Further, this patient manifested PAH-CHD associated with shunt flow. According to the human classification of PAH-CHD (13,23), L-R flow was dominant in the latest examination, therefore, the PAH-CHD was classified as type 2, but we found an increase in R-L bubbles. At a certain point, R-L flow will reverse to L-R flow, and the PAH-CHD type will be changed to type 3 (Table 2) (13).

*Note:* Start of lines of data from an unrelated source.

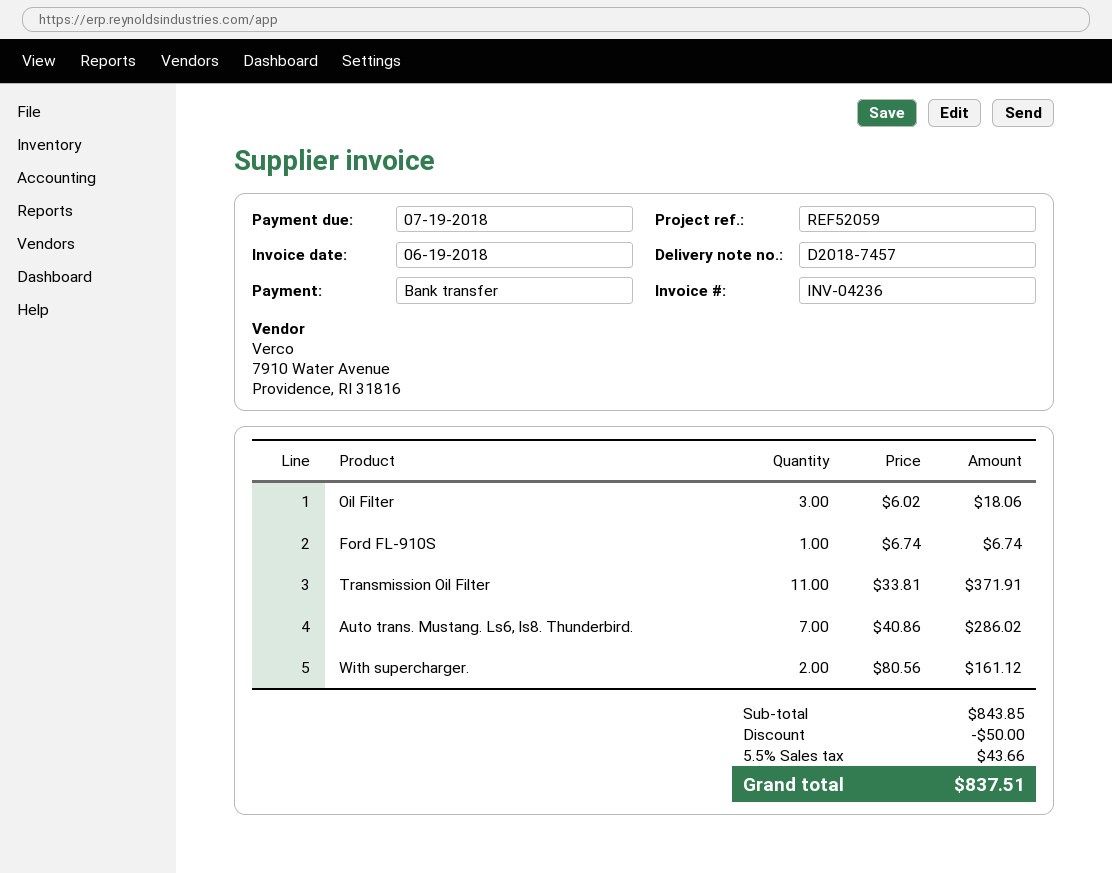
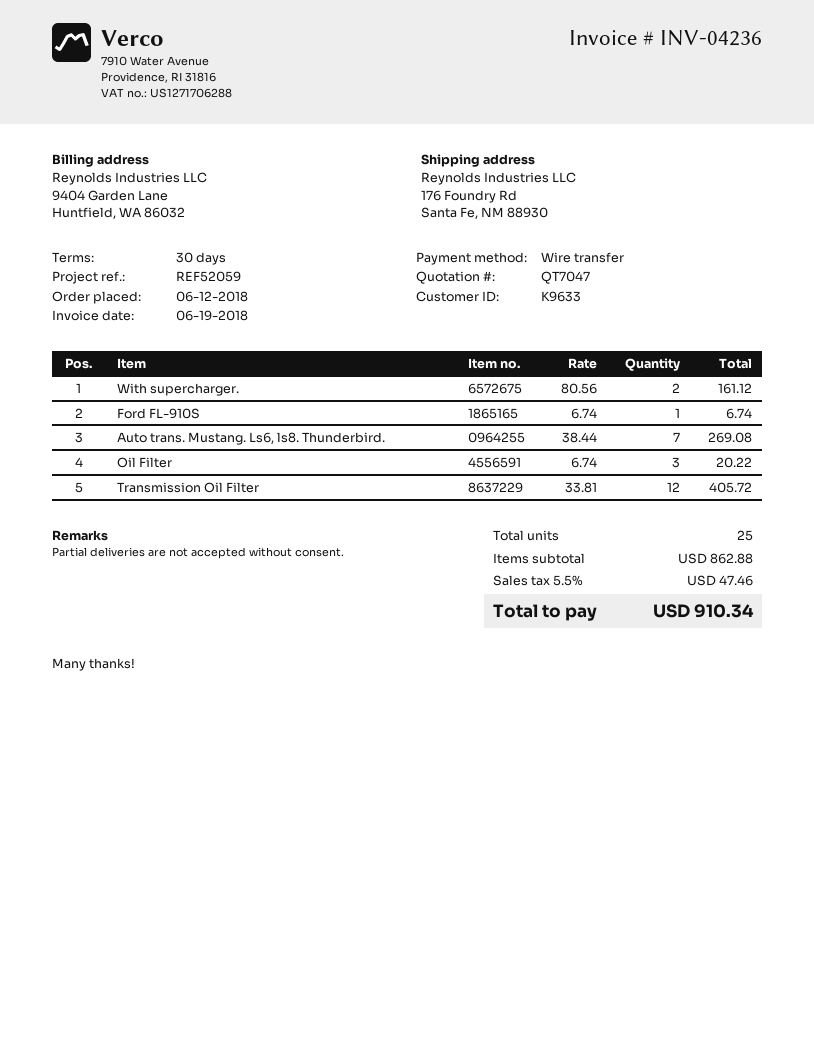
Oil Filter: 3 x 6.02 = 18.06 -> 3 x 6.74 = 20.22
Transmission Oil Filter: 11 x 33.81 = 371.91 -> 12 x 33.81 = 405.72
Auto trans. Mustang. Ls6, ls8. Thunderbird.: 7 x 40.86 = 286.02 -> 7 x 38.44 = 269.08
subtotal: 843.85 -> 862.88
discount: 50.00 -> none
tax: 5.5% = 43.66 -> 5.5% = 47.46
total: 837.51 -> 910.34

Table 2 Clinical classification of congenital heart disease associated with pulmonary arterial hypertension (12)

Classification
Eisenmenger syndrome
Left to right shunts
PAH with co-incidental CHD
Post operative PAH


Type 3 PAH-CHD is designated as Eisenmenger Syndrome (ES). ES may be defined as PH due to reversed or bidirectional shunt caused by congenital heart defects (28). In human ES patients, desaturated blood circulates systemically due to R-L flow, and consequently, clinical signs develop (26). Morbidity and mortality in human ES patients are usually related to chronic hypoxemia, erythrocytosis, and coagulopathy (1,10,26).

Clinical management of patients with PAH-CHD has focused on palliative and supportive treatment even in humans (2). Increasing clinical evidence suggests that therapies targeted at ES and PAH improve symptoms and survival (29). The ES targeted therapies include prostaglandin I2, phosphodiesterase inhibitor type-5 (PDE-5) inhibitor, and endothelin receptor agonist. The cat in the present case was treated with sildenafil, PDE-5 inhibitor (2,3). In previous studies which used sildenafil in ES cases of small animals and humans, 5 cats were reported as ES, and only one case received sildenafil (7-9,15). Sildenafil therapy resulted in symptomatic relief in dogs, and improved oxygen saturation in humans (5,19).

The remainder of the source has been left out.